◆ ACTIVITY
Every record below is to be retyped exactly, with any pictures left out.
==== EXCERPTED DATA ====
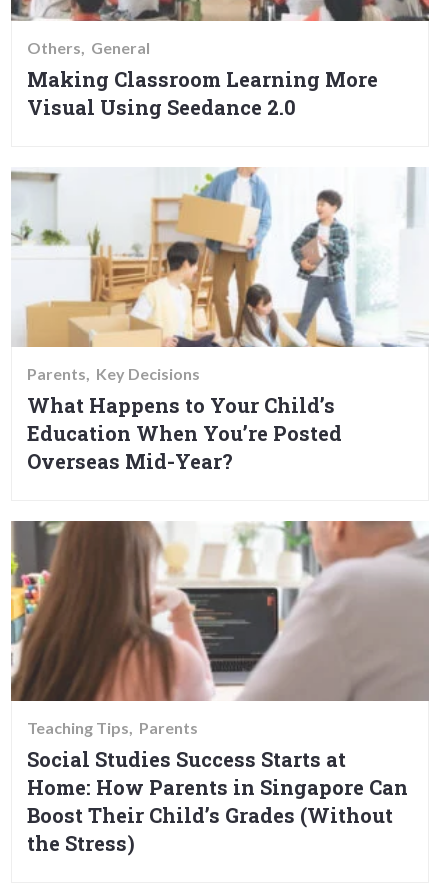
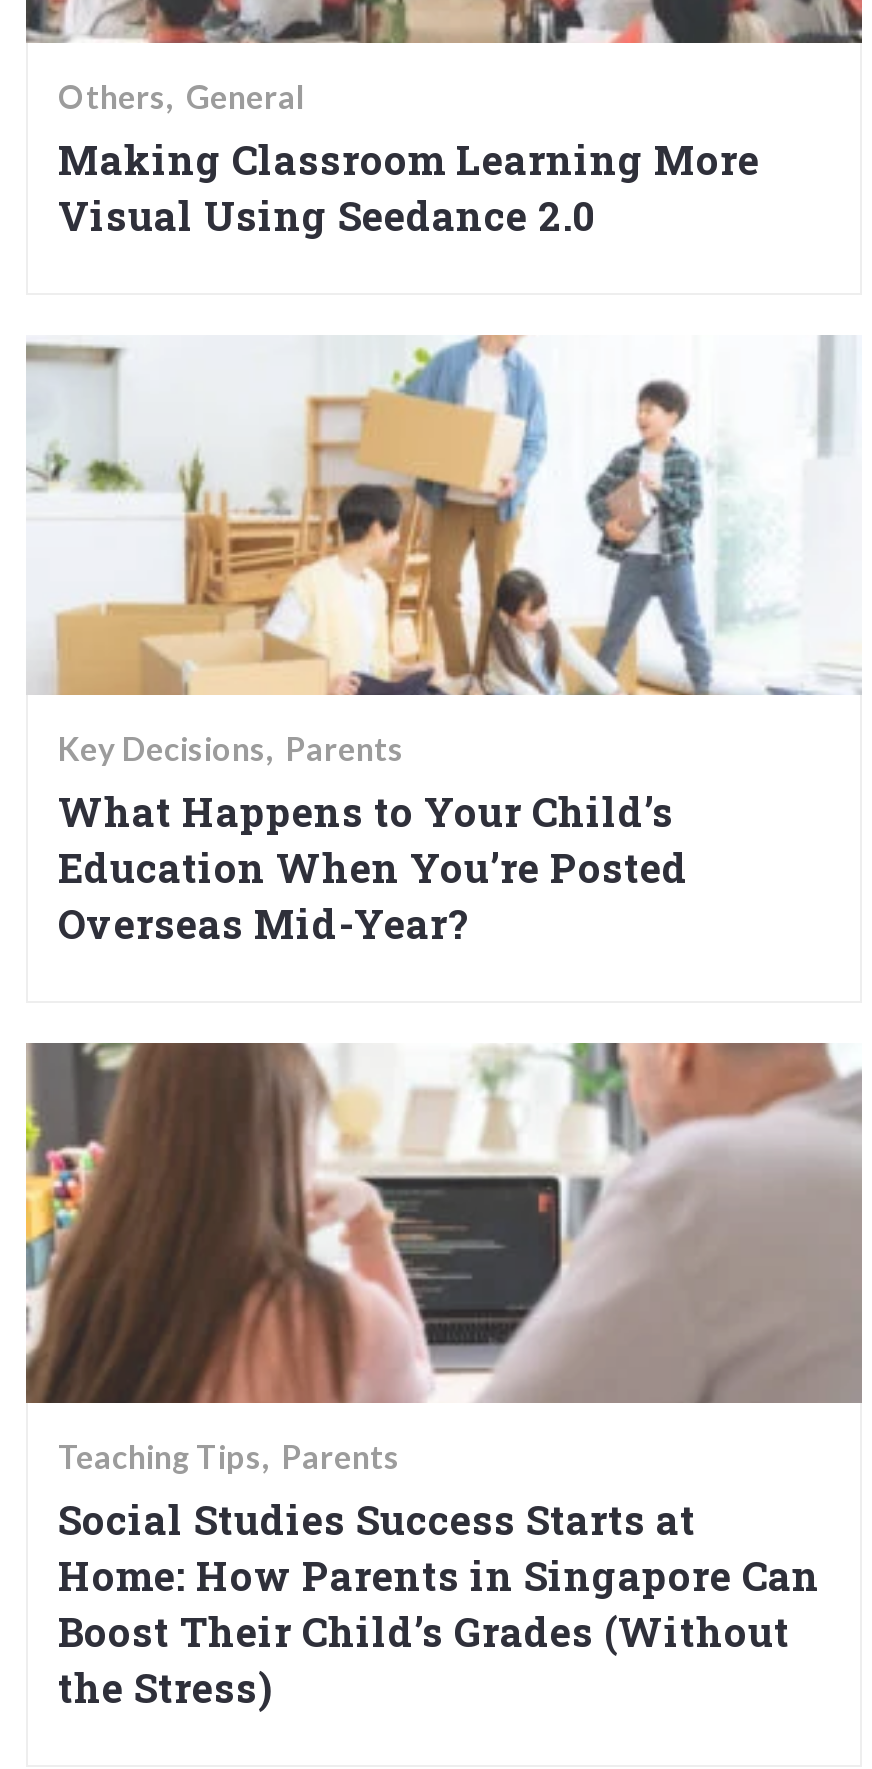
- Parents Key Decisions
+ Key Decisions Parents
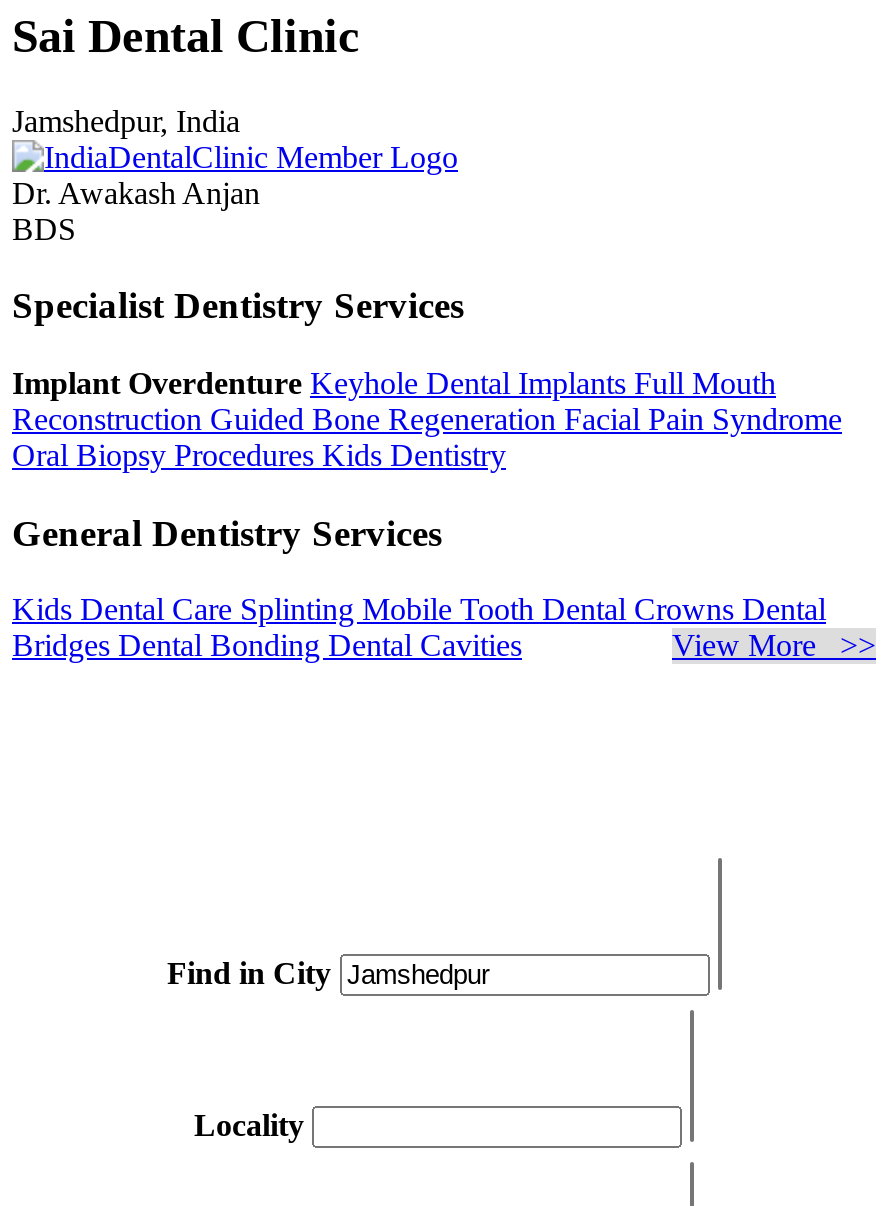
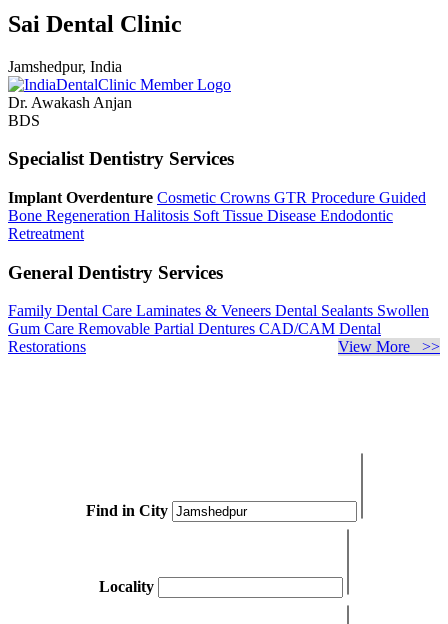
- Implant Overdenture Keyhole Dental Implants Full Mouth
- Reconstruction Guided Bone RegenerationFacial Pain Syndrome
- Oral Biopsy Procedures Kids Dentistry
+ Implant Overdenture Cosmetic Crowns GTR Procedure Guided
+ Bone Regeneration Halitosis Soft Tissue Disease Endodontic
+ Retreatment

- Kids Dental Care Splinting Mobile Tooth Dental Crowns Dental
- Bridges Dental Bonding Dental Cavities
+ Family Dental Care Laminates & Veneers Dental Sealants Swollen
+ Gum Care Removable Partial Dentures CAD/CAM Dental
+ Restorations
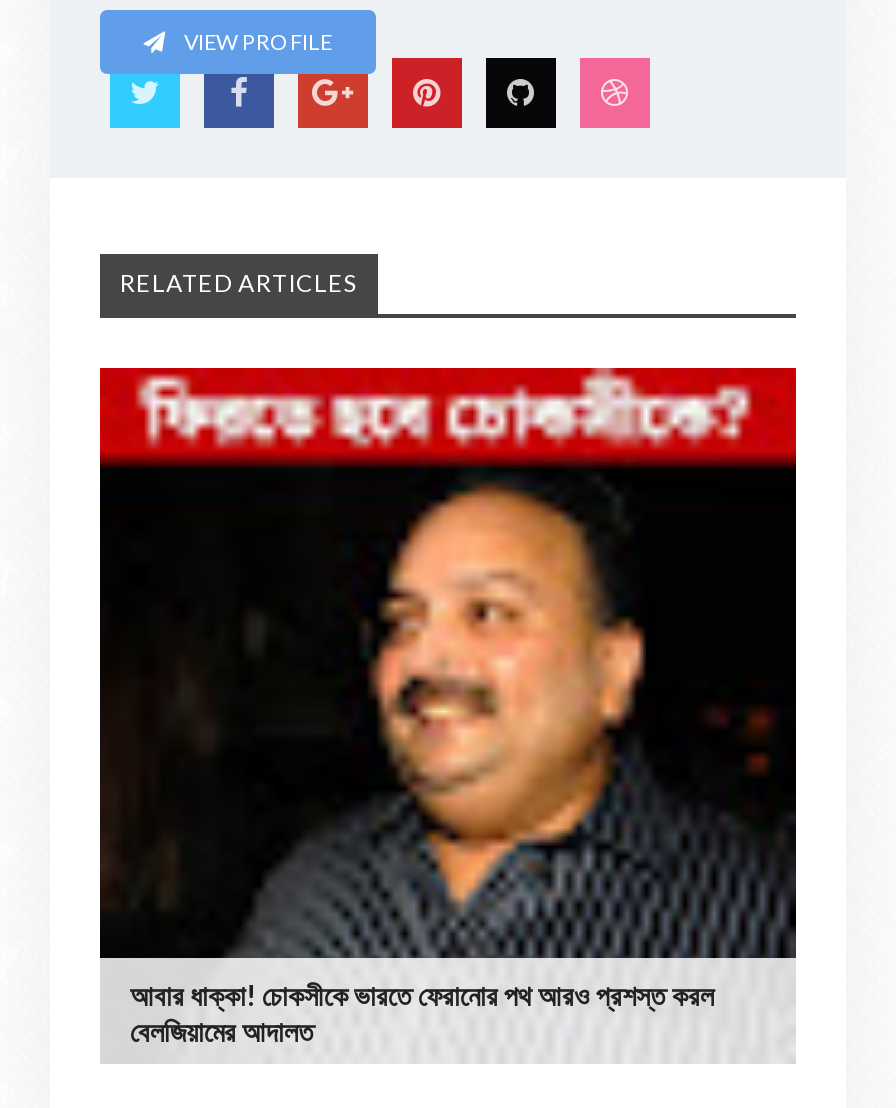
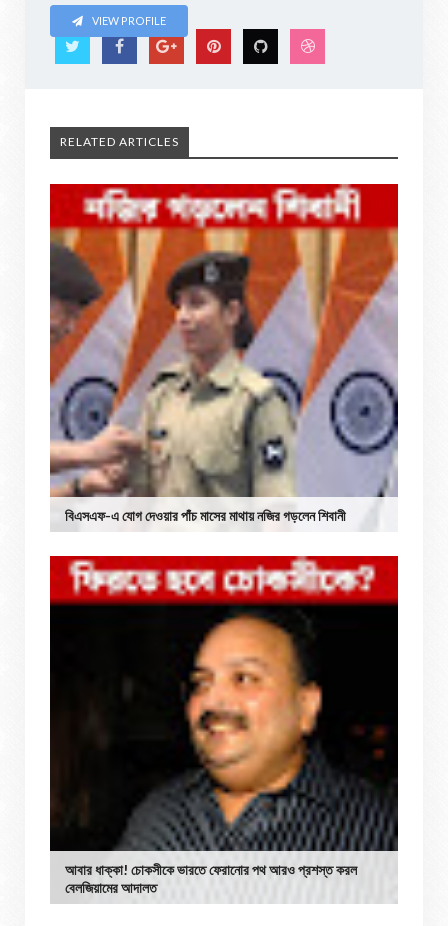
+ [image]
+ বিএসএফ-এ যোগ দেওয়ার পাঁচ মাসের মাথায় নজির গড়লেন শিবানী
====
◆ SOLUTION BELOW
- Parents Key Decisions
+ Key Decisions Parents
- Implant Overdenture Keyhole Dental Implants Full Mouth
- Reconstruction Guided Bone RegenerationFacial Pain Syndrome
- Oral Biopsy Procedures Kids Dentistry
+ Implant Overdenture Cosmetic Crowns GTR Procedure Guided
+ Bone Regeneration Halitosis Soft Tissue Disease Endodontic
+ Retreatment

- Kids Dental Care Splinting Mobile Tooth Dental Crowns Dental
- Bridges Dental Bonding Dental Cavities
+ Family Dental Care Laminates & Veneers Dental Sealants Swollen
+ Gum Care Removable Partial Dentures CAD/CAM Dental
+ Restorations
+ [image]
+ বিএসএফ-এ যোগ দেওয়ার পাঁচ মাসের মাথায় নজির গড়লেন শিবানী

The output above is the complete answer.